Normally, dentists do everything to keep a tooth as long as possible. But sometimes it is necessary to extract teeth for various reasons.
What is extraction?
Extraction refers to the mechanical pulling of a tooth out of the jaw without any other surgical procedures. The medical term extraction comes from the Latin word “extrahere” meaning to pull out. Extraction is one of the most common surgical procedures in dentistry. Extraction means the mechanical pulling out of a tooth from the jaw without further surgical procedures. However, the tooth is not pulled out directly, but after local anesthesia, it is first loosened in the gums with the help of various dental instruments, then carefully moved back and forth several times, and only after sufficient mobilization is it grasped with special forceps and removed from the jaw. One of the most common extractions in a dental office is the removal of wisdom teeth. Due to special circumstances, it may sometimes be necessary to surgically remove teeth under general anesthesia.
Function, effect and goals
There are several factors why a tooth can no longer be retained and must be extracted, such as to make room for other teeth, as is often the case with orthodontic procedures. The most common reasons why teeth need to be extracted are.
- Severely loosened teeth (e.g., due to periodontitis).
- Inflammation in the root of the tooth or in the periodontium in periodontitis.
- Longitudinal or transverse fractures in tooth crowns or roots.
- Teeth displaced in the jaw, causing discomfort and possibly interfering with other teeth
- Space reasons for orthodontic treatment
- Too many teeth in the jaw
- Root canal treatment does not eliminate the discomfort
- Caries at the root of the tooth with possible cyst formation.
- Extreme destruction of the hard substance of a tooth
- Compensation for missing teeth in the opposing jaw to avoid a malocclusion.
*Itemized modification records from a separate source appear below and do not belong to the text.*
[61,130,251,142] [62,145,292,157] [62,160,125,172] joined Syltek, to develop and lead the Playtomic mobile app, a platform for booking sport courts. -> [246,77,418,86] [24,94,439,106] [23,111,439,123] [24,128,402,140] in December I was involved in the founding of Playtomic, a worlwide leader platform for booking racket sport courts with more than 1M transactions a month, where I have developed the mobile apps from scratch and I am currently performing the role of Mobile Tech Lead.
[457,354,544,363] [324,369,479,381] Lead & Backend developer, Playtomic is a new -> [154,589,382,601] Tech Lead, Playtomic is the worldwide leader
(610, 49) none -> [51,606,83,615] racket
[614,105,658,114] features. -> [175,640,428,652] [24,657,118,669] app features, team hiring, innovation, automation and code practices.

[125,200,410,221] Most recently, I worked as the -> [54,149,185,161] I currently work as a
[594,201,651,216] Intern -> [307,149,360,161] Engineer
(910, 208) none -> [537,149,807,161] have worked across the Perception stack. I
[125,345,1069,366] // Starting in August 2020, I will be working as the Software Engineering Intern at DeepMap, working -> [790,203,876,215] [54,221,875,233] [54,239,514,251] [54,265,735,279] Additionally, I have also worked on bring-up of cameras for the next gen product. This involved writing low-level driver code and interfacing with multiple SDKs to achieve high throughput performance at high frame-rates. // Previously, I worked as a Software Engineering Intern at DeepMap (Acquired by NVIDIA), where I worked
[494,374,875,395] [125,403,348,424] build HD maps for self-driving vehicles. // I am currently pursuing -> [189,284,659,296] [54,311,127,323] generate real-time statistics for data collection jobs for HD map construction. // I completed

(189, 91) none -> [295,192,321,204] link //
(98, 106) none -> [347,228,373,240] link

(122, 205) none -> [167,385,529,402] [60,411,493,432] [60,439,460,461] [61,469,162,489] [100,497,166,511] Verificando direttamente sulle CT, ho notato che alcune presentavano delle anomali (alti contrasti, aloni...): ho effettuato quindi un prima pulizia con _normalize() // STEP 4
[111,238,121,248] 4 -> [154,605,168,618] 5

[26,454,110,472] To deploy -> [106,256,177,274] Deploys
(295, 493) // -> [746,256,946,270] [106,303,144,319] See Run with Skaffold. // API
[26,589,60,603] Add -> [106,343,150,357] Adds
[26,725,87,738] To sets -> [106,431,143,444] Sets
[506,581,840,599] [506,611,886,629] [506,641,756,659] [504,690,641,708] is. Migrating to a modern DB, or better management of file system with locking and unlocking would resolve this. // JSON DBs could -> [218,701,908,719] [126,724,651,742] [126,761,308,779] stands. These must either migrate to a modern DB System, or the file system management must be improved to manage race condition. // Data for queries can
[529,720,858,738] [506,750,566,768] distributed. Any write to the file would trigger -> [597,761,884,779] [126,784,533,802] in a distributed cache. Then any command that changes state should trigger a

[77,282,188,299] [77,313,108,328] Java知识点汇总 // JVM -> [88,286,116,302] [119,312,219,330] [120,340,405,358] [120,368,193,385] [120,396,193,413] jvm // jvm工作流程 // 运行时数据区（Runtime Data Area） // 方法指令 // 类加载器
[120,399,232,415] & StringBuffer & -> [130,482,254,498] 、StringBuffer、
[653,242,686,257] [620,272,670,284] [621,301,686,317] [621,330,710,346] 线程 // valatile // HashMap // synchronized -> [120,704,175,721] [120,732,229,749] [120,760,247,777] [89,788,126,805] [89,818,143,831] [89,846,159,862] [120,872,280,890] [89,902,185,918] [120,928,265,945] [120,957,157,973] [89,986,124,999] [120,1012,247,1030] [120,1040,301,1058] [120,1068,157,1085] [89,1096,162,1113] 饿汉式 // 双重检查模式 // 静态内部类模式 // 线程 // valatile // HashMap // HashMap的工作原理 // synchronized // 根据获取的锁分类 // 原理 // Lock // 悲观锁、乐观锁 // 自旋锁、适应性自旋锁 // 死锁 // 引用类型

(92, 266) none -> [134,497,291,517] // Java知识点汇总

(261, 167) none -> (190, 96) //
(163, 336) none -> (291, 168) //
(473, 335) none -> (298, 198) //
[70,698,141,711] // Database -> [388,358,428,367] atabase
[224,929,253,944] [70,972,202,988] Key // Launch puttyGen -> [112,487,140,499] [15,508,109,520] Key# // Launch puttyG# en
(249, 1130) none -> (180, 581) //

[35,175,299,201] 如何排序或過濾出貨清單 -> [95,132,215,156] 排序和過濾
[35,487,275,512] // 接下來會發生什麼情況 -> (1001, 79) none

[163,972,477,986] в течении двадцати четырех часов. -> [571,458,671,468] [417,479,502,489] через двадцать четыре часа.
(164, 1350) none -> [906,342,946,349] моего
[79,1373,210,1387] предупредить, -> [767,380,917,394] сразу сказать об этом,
Before an extraction, if not already done, an x-ray is taken in the dental office and the patient is informed about the risks and behavior during a tooth extraction. In many cases, patients take an antibiotic a few days before and after the procedure to prevent infections. Before the tooth is extracted, the patient is given a local anesthetic. For teeth in the upper jaw, this is done by infiltration anesthesia in several places in the area of the tooth in question. For teeth in the lower jaw, a conduction anesthesia is performed, in which the anesthetic is injected into a conduction pathway of the mandibular nerve. This numbs the half where the tooth to be extracted is located. Once the tooth is sufficiently anesthetized, it must first be mobilized before it can be removed from the jaw. To do this, the dentist uses levers and forceps to slowly release the tooth. Through the movement, he notices on which side the tooth gives way. After sufficient loosening, the tooth is removed from the jaw with forceps. Because extraction injures blood vessels in the gums, the wound bleeds after the procedure and the patient must bite down on a sterile swab for 10 to 30 minutes to stop the bleeding. If necessary, he may be prescribed a painkiller if he does not have one at home. In the days following the procedure, the wound healing is checked again. In case of unfavorable conditions, teeth sometimes have to be operated out and the wound sutured afterwards. Wisdom teeth that have not yet erupted are often operated on in this way.
Risks, side effects and dangers
In most cases, tooth extraction proceeds without problems and the wound heals after a few days. Patients can do a few things to help prevent complications. After the extraction, the cheek should be cooled regularly with cold packs or washcloths for the first 24 hours to prevent swelling. Eating should be delayed until the anesthesia wears off. As long as the wound has not healed properly, soft food is better, preferably no grains. Teeth can be brushed normally except for the wound. If you use an oral irrigator, do not rinse in the wound area, otherwise a wound plug cannot form.Dairy products should be restricted during the wound healing period because lactic acid bacteria can prevent the wound plug, which is important for healing. Due to increased bleeding tendencies and the possibility of secondary bleeding, coffee, alcohol and cigarette consumption should be limited on the day of extraction and, if possible, the day after. Sports and strenuous physical work should also be avoided. If there is major post-extraction bleeding, the dentist should be consulted. Pain approximately 3 days after extraction may be a sign of alveolitis sicca. The most common complications that can occur include breaking of decayed teeth during the procedure, associated with the risk of injury from the tooth chips. If tooth chips are missed, purulent infections can form. If the jawbone is injured, inflammation of the jawbone may occur. If blood thinners are taken, there is a risk of bleeding. Injury to the jawbone due to extraction can cause instability of the denture in denture wearers. In difficult conditions, adjacent teeth may be injured. Complaints should have improved no later than 3 to 5 days after tooth extraction.